TASK DESCRIPTION:
Only the lines from the one that contains "row 2024-06-18: none" to the last line below, both included, should be transcribed. Pictures stay out of the copy.

Data entries:

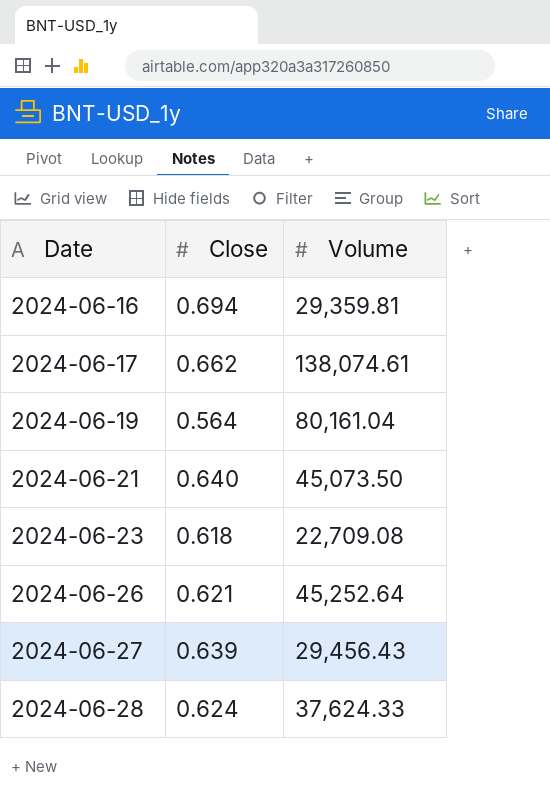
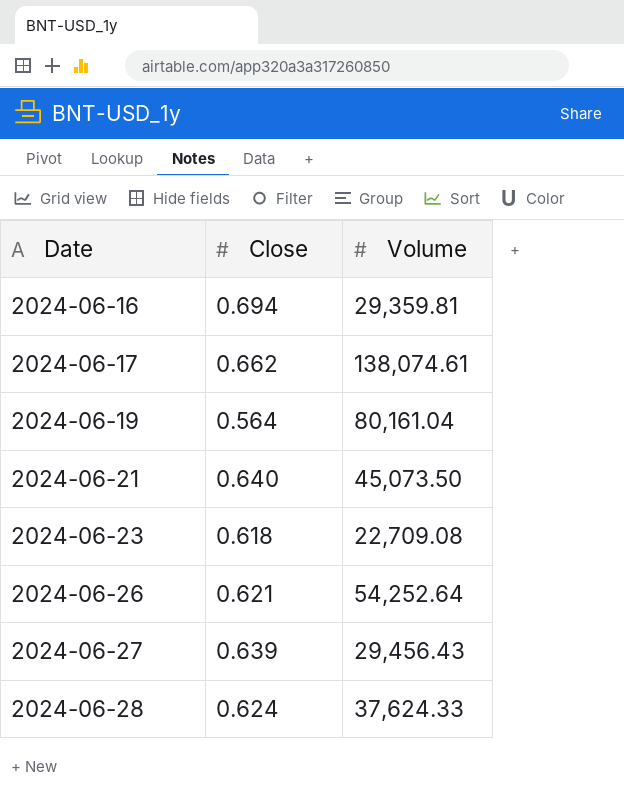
2024-06-26 | Volume: 45,252.64 -> 54,252.64

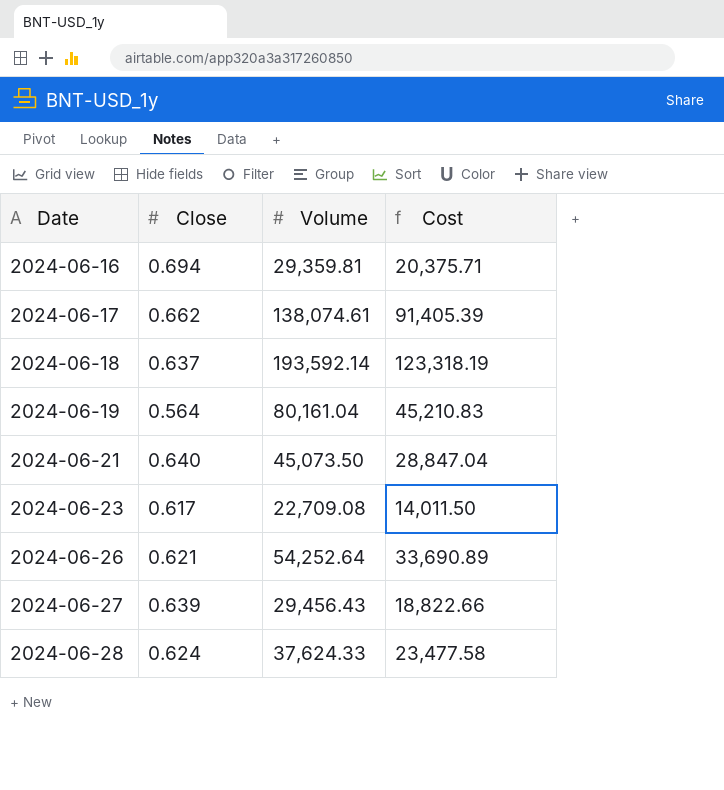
column Cost | formula: none -> [Close] * [Volume]
row 2024-06-18: none -> 0.637 | 193,592.14 | 123,318.19
2024-06-23 | Close: 0.618 -> 0.617

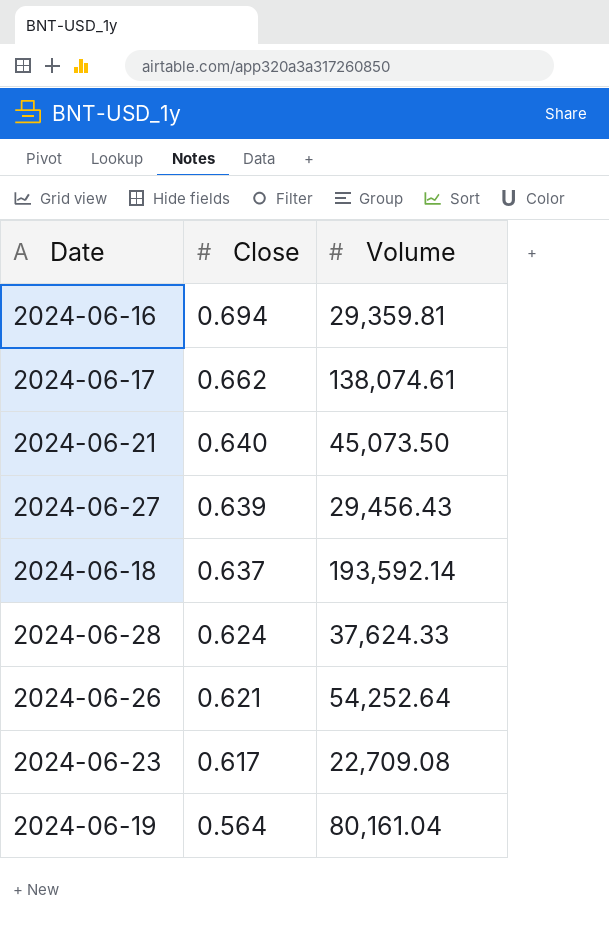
row order: Date ascending -> Close descending
column Cost | formula: [Close] * [Volume] -> none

RESPONSE TO THE TASK:
row 2024-06-18: none -> 0.637 | 193,592.14 | 123,318.19
2024-06-23 | Close: 0.618 -> 0.617

row order: Date ascending -> Close descending
column Cost | formula: [Close] * [Volume] -> none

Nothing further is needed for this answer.